Their needs aren't more important than the needs of others. Ideally our children are the centre of our world, but they are not the centre of the world. Other people matter too, and especially their emotional well-being and sense of safety. We can help them learn how to balance their needs with the needs of others, to modify their behaviour when needed, and take others into consideration.
People have different interpretations of appropriate, and ‘just a joke’. If our children understand themselves well, and that all people are different, they will grow up knowing that not everyone sees things as they do. They can think before acting, gauge situations, and decide ‘the line’ between what is, and isn't going to be offensive. They won't hide behind the “I didn't mean it that way” excuse, as they'll know that how the other person experienced it matters more than any intention.
There is more to someone than how they look, or what they wear. Our own actions and example teach our children about objectifying people, or not. Talk about who people are underneath, what they've done, and how they feel, not shallow judgements about their appearance.

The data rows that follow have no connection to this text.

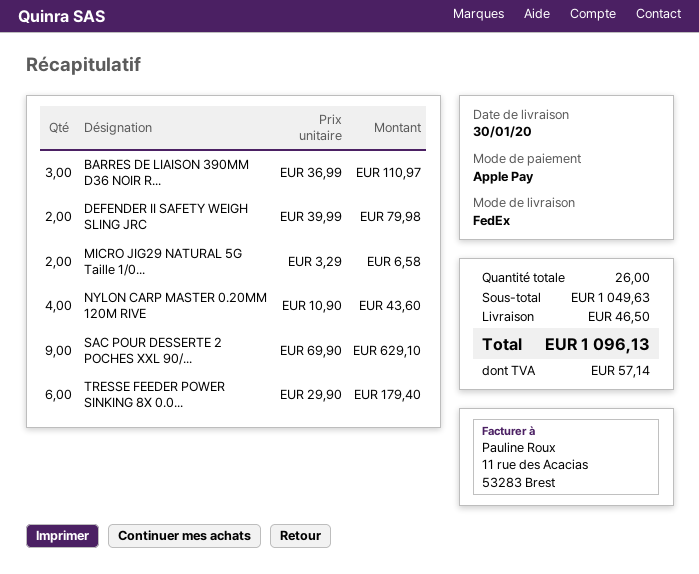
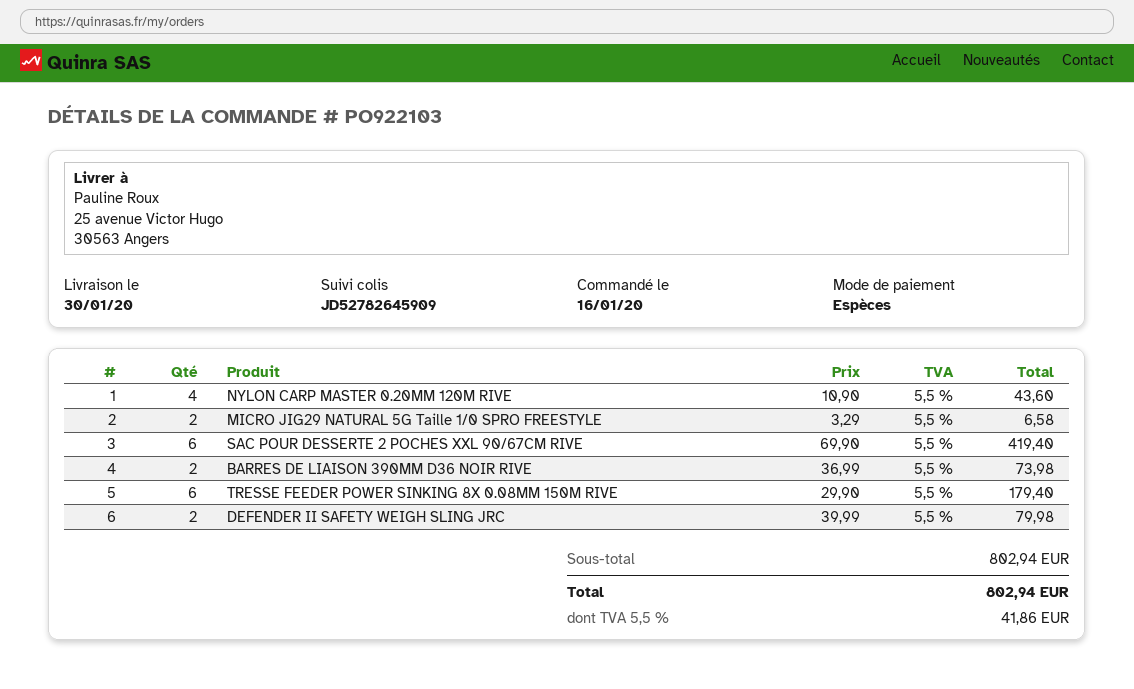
payment method: Apple Pay -> cash
BARRES DE LIAISON 390MM D36 NOIR R...: 3 x 36.99 = 110.97 -> 2 x 36.99 = 73.98
SAC POUR DESSERTE 2 POCHES XXL 90/...: 9 x 69.90 = 629.10 -> 6 x 69.90 = 419.40
subtotal: 1049.63 -> 802.94
shipping: 46.50 -> none
tax: 57.14 -> 41.86
total: 1096.13 -> 802.94

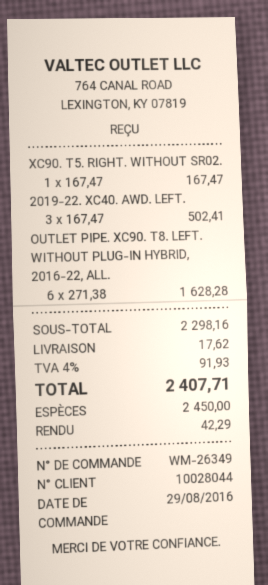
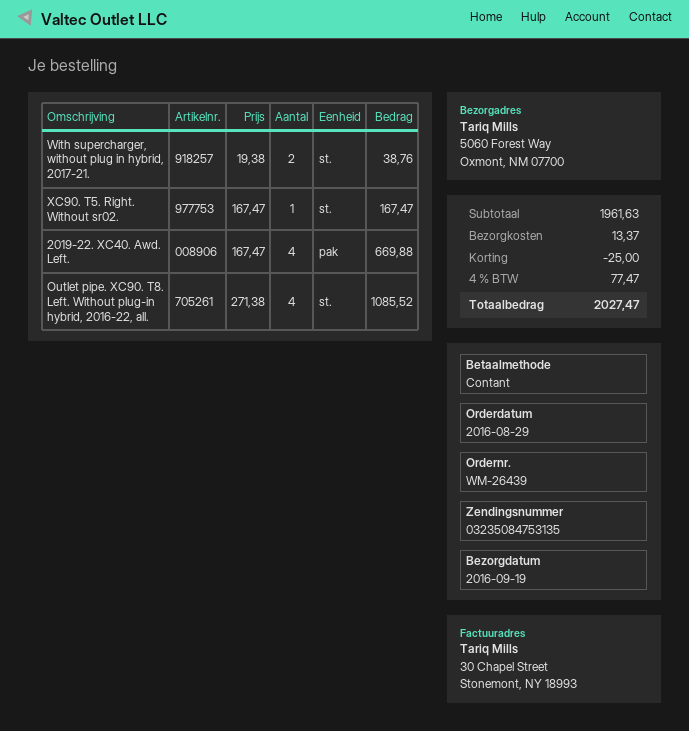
order number: WM-26349 -> WM-26439
2019-22. XC40. AWD. LEFT.: 3 x 167.47 = 502.41 -> 4 x 167.47 = 669.88
OUTLET PIPE. XC90. T8. LEFT. WITHOUT PLUG-IN HYBRID, 2016-22, ALL.: 6 x 271.38 = 1628.28 -> 4 x 271.38 = 1085.52
With supercharger, without plug in hybrid, 2017-21.: none -> 2 x 19.38 = 38.76
subtotal: 2298.16 -> 1961.63
discount: none -> 25.00
shipping: 17.62 -> 13.37
tax: 4% = 91.93 -> 4% = 77.47
total: 2407.71 -> 2027.47

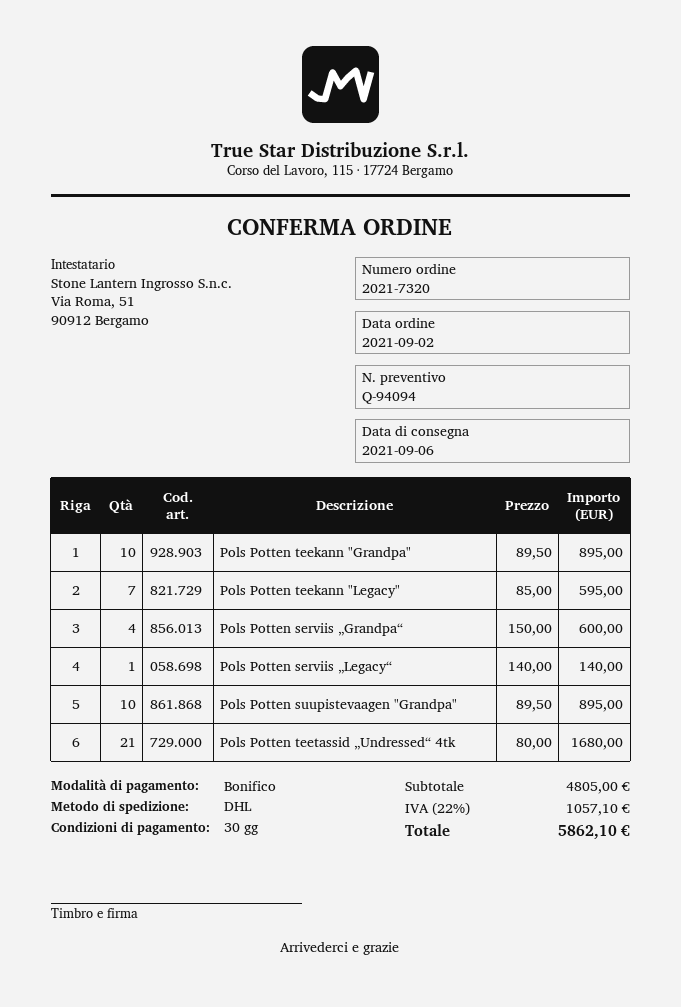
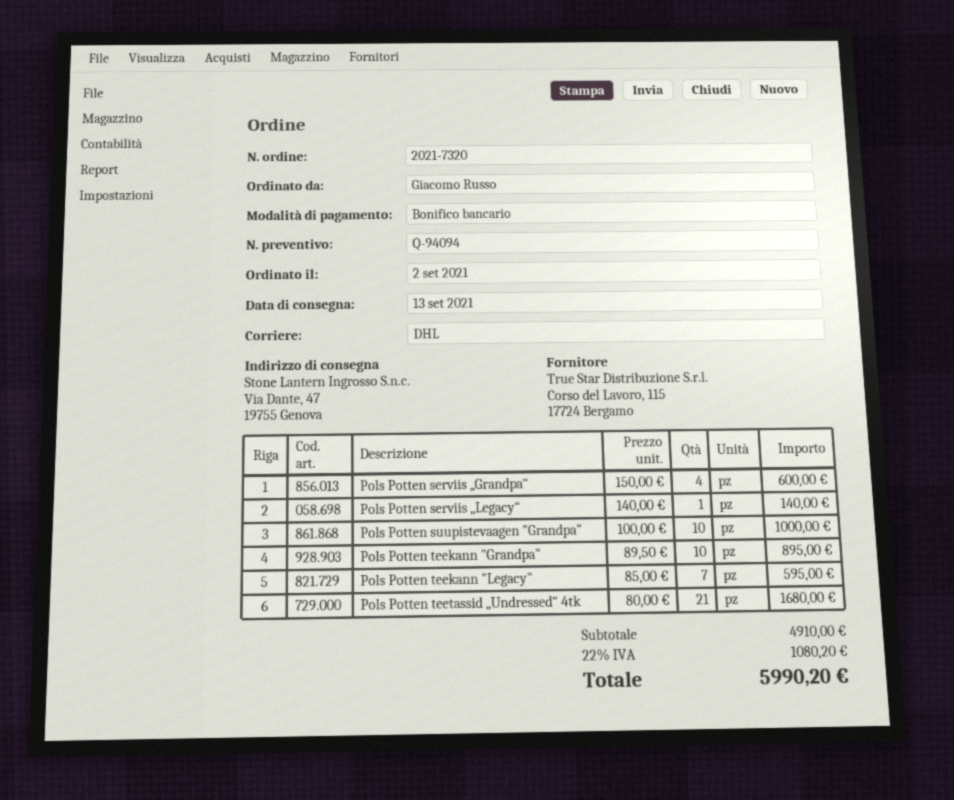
delivery date: 2021-09-06 -> 2021-09-13
Pols Potten suupistevaagen "Grandpa": 10 x 89.50 = 895.00 -> 10 x 100.00 = 1000.00
subtotal: 4805.00 -> 4910.00
tax: 22% = 1057.10 -> 22% = 1080.20
total: 5862.10 -> 5990.20

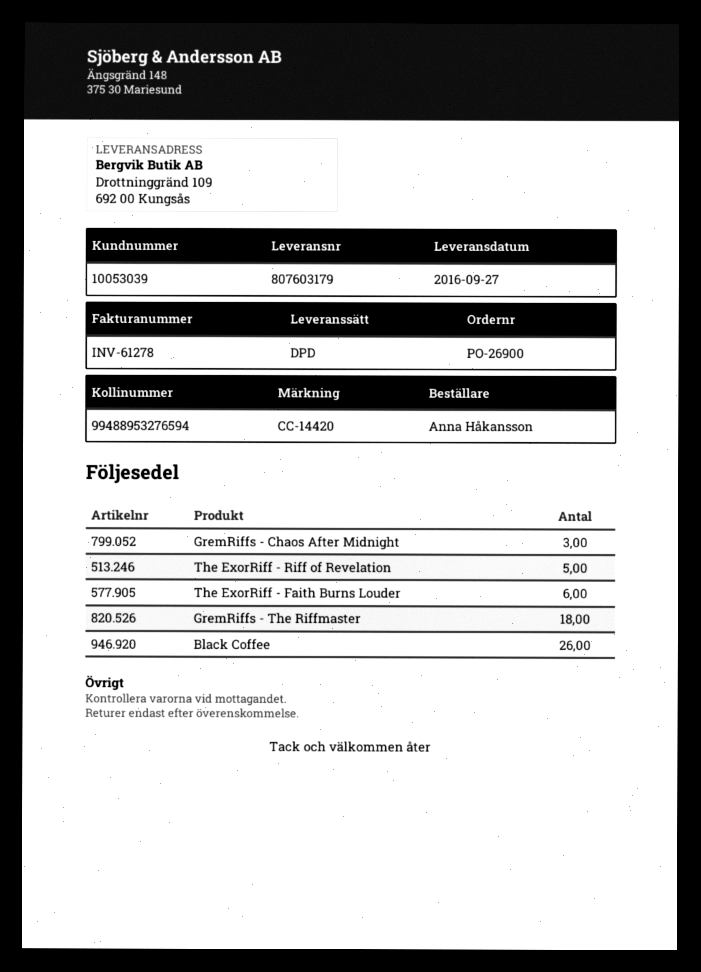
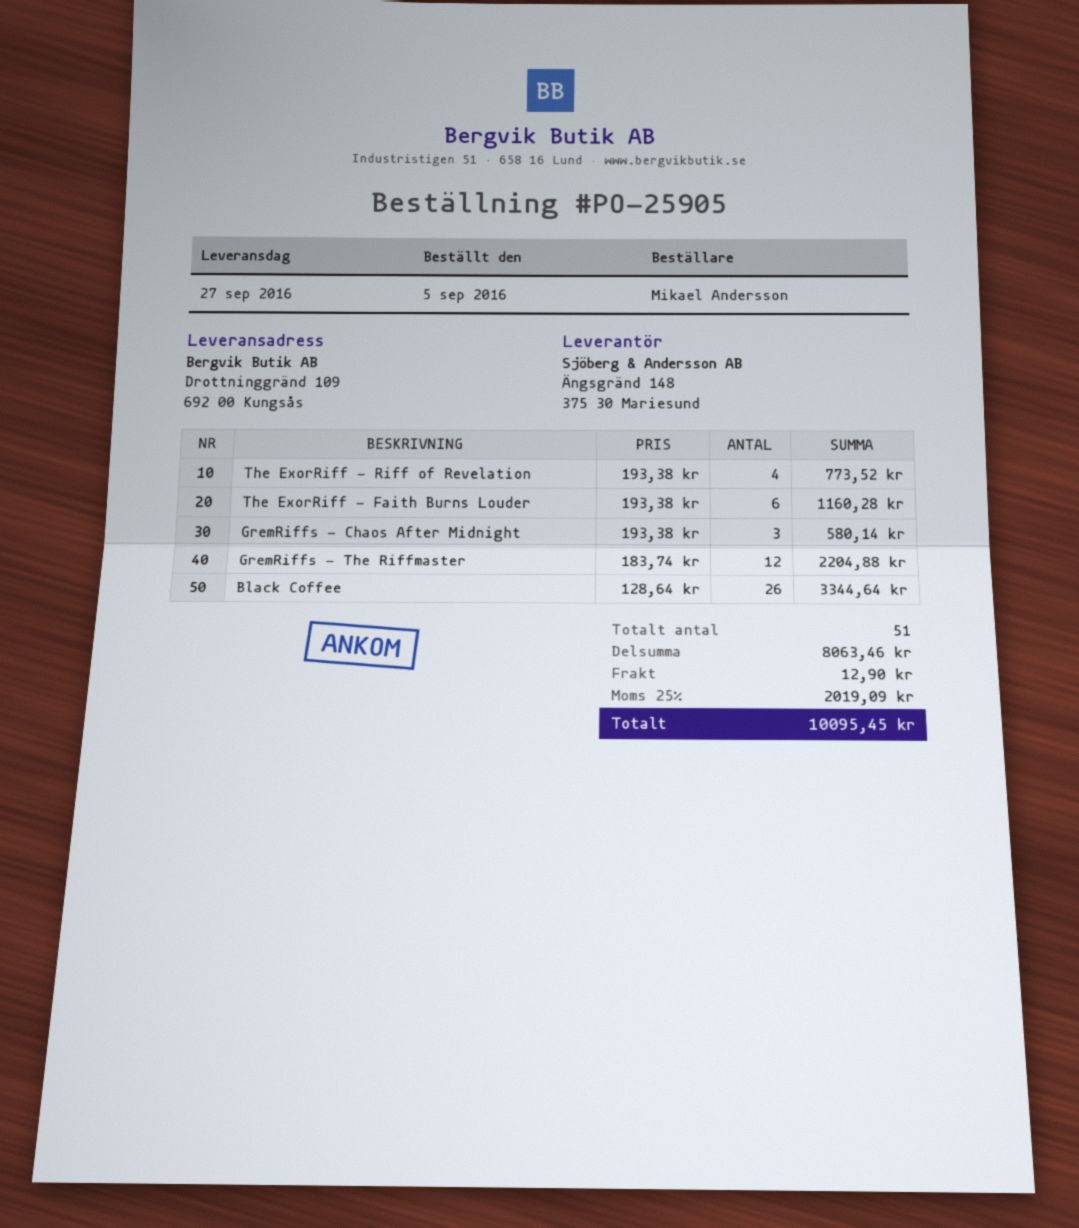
order number: PO-26900 -> PO-25905
ordered by: Anna Håkansson -> Mikael Andersson
The ExorRiff - Riff of Revelation: 5 -> 4
GremRiffs - The Riffmaster: 18 -> 12

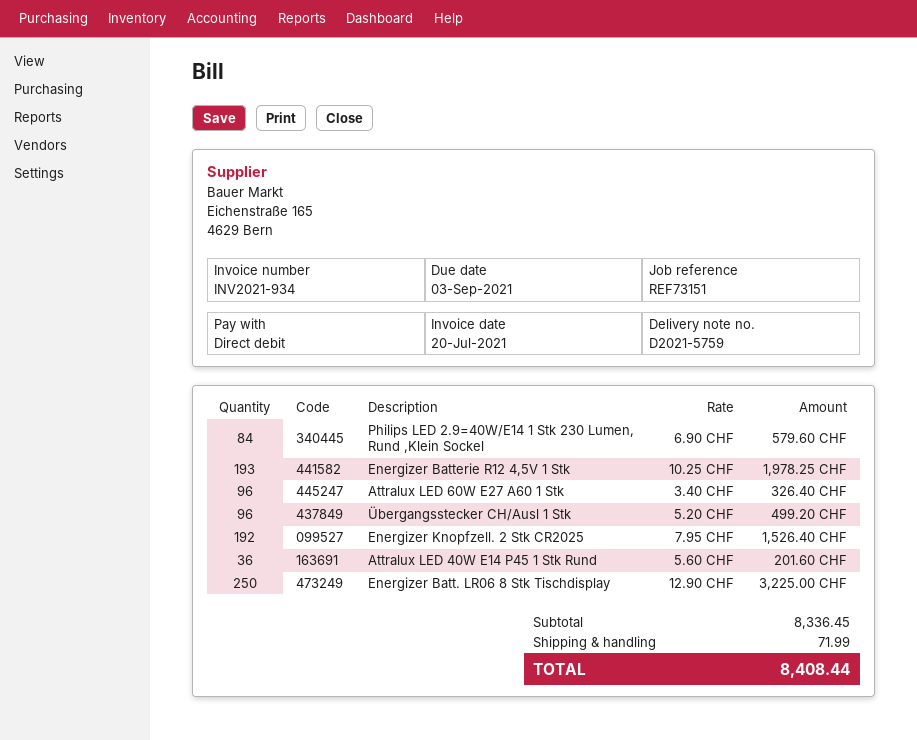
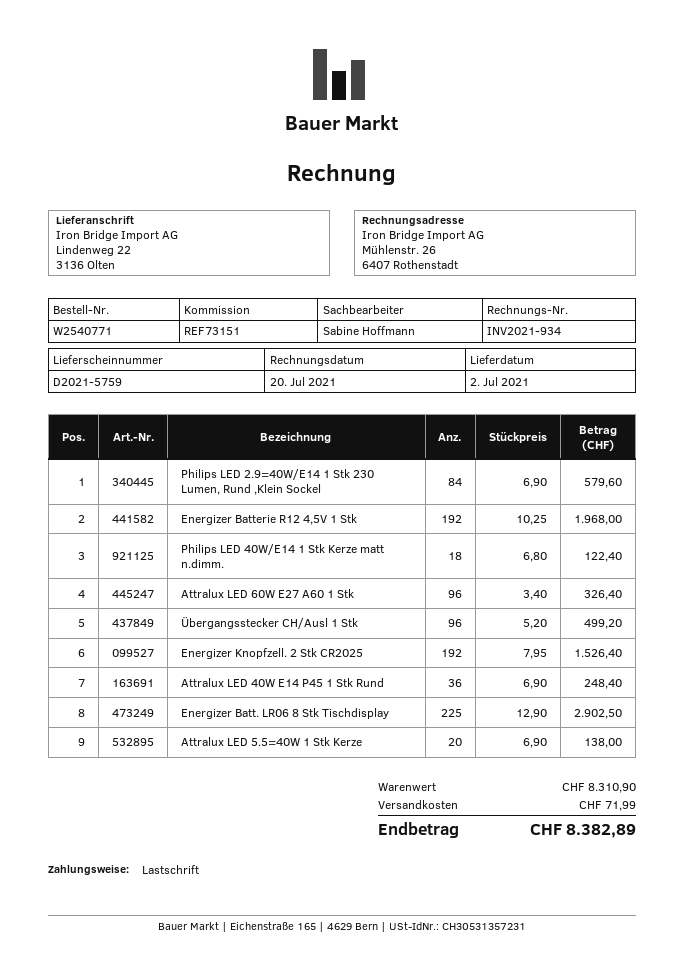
Energizer Batterie R12 4,5V 1 Stk: 193 x 10.25 = 1978.25 -> 192 x 10.25 = 1968.00
Attralux LED 40W E14 P45 1 Stk Rund: 36 x 5.60 = 201.60 -> 36 x 6.90 = 248.40
Energizer Batt. LR06 8 Stk Tischdisplay: 250 x 12.90 = 3225.00 -> 225 x 12.90 = 2902.50
Philips LED 40W/E14 1 Stk Kerze matt n.dimm.: none -> 18 x 6.80 = 122.40
Attralux LED 5.5=40W 1 Stk Kerze: none -> 20 x 6.90 = 138.00
subtotal: 8336.45 -> 8310.90
total: 8408.44 -> 8382.89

All people have a right to feel safe. We can encourage empathy, and the ability to put yourself in another's shoes. We can provide a safe environment so they feel so listened to and cared for, that they want that same safety for others.
Essentially, it comes down to the fact our children learn from the values we live by in our families. The threads of their character are woven from all their experiences and understandings. They'll make mistakes along the way, as we all do, but their values can act as a beacon to guide them back.
What we need to aim for is that our children grow into adults who act appropriately and treat others well because it is the right thing to do.
We want them guided by their own heart, not imposed rules, peer pressure, the quest for acceptance, or the fear of exclusion. A connected, kind family is the ideal learning ground, and our best hope for a more compassionate future generation where we no longer need a 'me too' campaign.